(Before-and-after page screenshots)
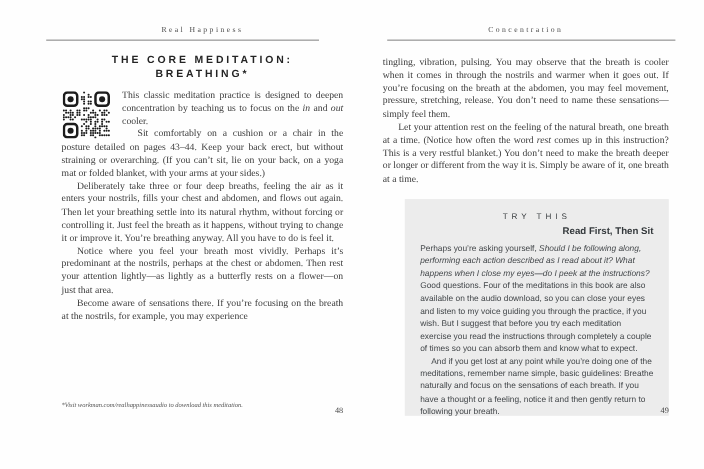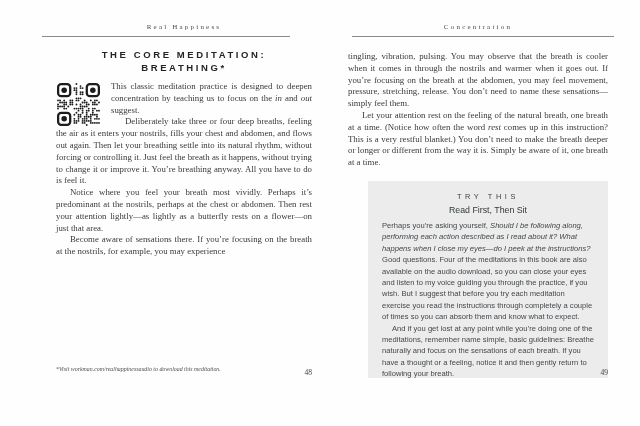--- a/index.html
+++ b/index.html
@@ -233,7 +233,7 @@
         <circle cx="20.5" cy="19.5" r="0.46" fill="#1c1c1c"></circle>
         <circle cx="14.5" cy="20.5" r="0.46" fill="#1c1c1c"></circle>
       </svg>
-    <p class="body-para"><span>This classic meditation practice is designed to deepen concentration by teaching us to focus on the </span><span class="it">in</span><span> and </span><span class="it">out</span><span> suggest.</span></p>
+    <p class="body-para"><span>This classic meditation practice is designed to deepen concentration by teaching us to focus on the </span><span class="it">in</span><span> and </span><span class="it">out</span><span> cooler.</span></p>
   </div>
   <p class="body-para indent">Deliberately take three or four deep breaths, feeling the air as it enters your nostrils, fills your chest and abdomen, and flows out again. Then let your breathing settle into its natural rhythm, without forcing or controlling it. Just feel the breath as it happens, without trying to change it or improve it. You’re breathing anyway. All you have to do is feel it.</p>
   <p class="body-para indent">Notice where you feel your breath most vividly. Perhaps it’s predominant at the nostrils, perhaps at the chest or abdomen. Then rest your attention lightly—as lightly as a butterfly rests on a flower—on just that area.</p>

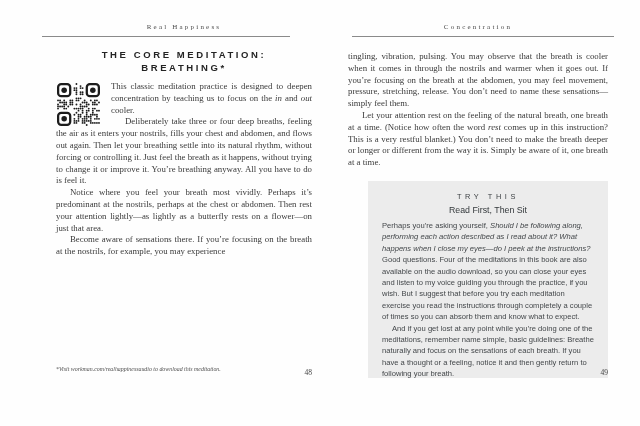--- a/index.html
+++ b/index.html
@@ -234,6 +234,7 @@
         <circle cx="14.5" cy="20.5" r="0.46" fill="#1c1c1c"></circle>
       </svg>
     <p class="body-para"><span>This classic meditation practice is designed to deepen concentration by teaching us to focus on the </span><span class="it">in</span><span> and </span><span class="it">out</span><span> cooler.</span></p>
+    <p class="body-para indent">Sit comfortably on a cushion or a chair in the posture detailed on pages 43–44. Keep your back erect, but without straining or overarching. (If you can’t sit, lie on your back, on a yoga mat or folded blanket, with your arms at your sides.)</p>
   </div>
   <p class="body-para indent">Deliberately take three or four deep breaths, feeling the air as it enters your nostrils, fills your chest and abdomen, and flows out again. Then let your breathing settle into its natural rhythm, without forcing or controlling it. Just feel the breath as it happens, without trying to change it or improve it. You’re breathing anyway. All you have to do is feel it.</p>
   <p class="body-para indent">Notice where you feel your breath most vividly. Perhaps it’s predominant at the nostrils, perhaps at the chest or abdomen. Then rest your attention lightly—as lightly as a butterfly rests on a flower—on just that area.</p>

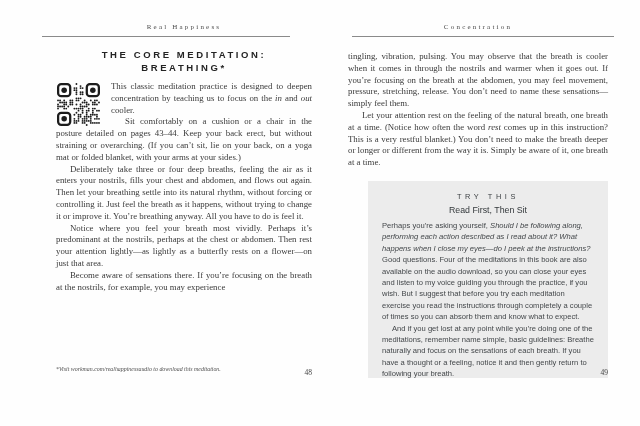--- a/index.html
+++ b/index.html
@@ -74,7 +74,7 @@
     letter-spacing: 3.6px; color: #3b3f42; margin: 0;
   }
   .box-title {
-    text-align: center; font-size: 8.8px; font-weight: normal;
+    text-align: right; font-size: 8.8px; font-weight: bold;
     color: #33383b; margin: 4px 0 5px 0;
   }
   .box-para {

**Problem requirements:** Report all lines of the data above that include the string "cooler".

**Output for this task:**
+    <p class="body-para"><span>This classic meditation practice is designed to deepen concentration by teaching us to focus on the </span><span class="it">in</span><span> and </span><span class="it">out</span><span> cooler.</span></p>
     <p class="body-para"><span>This classic meditation practice is designed to deepen concentration by teaching us to focus on the </span><span class="it">in</span><span> and </span><span class="it">out</span><span> cooler.</span></p>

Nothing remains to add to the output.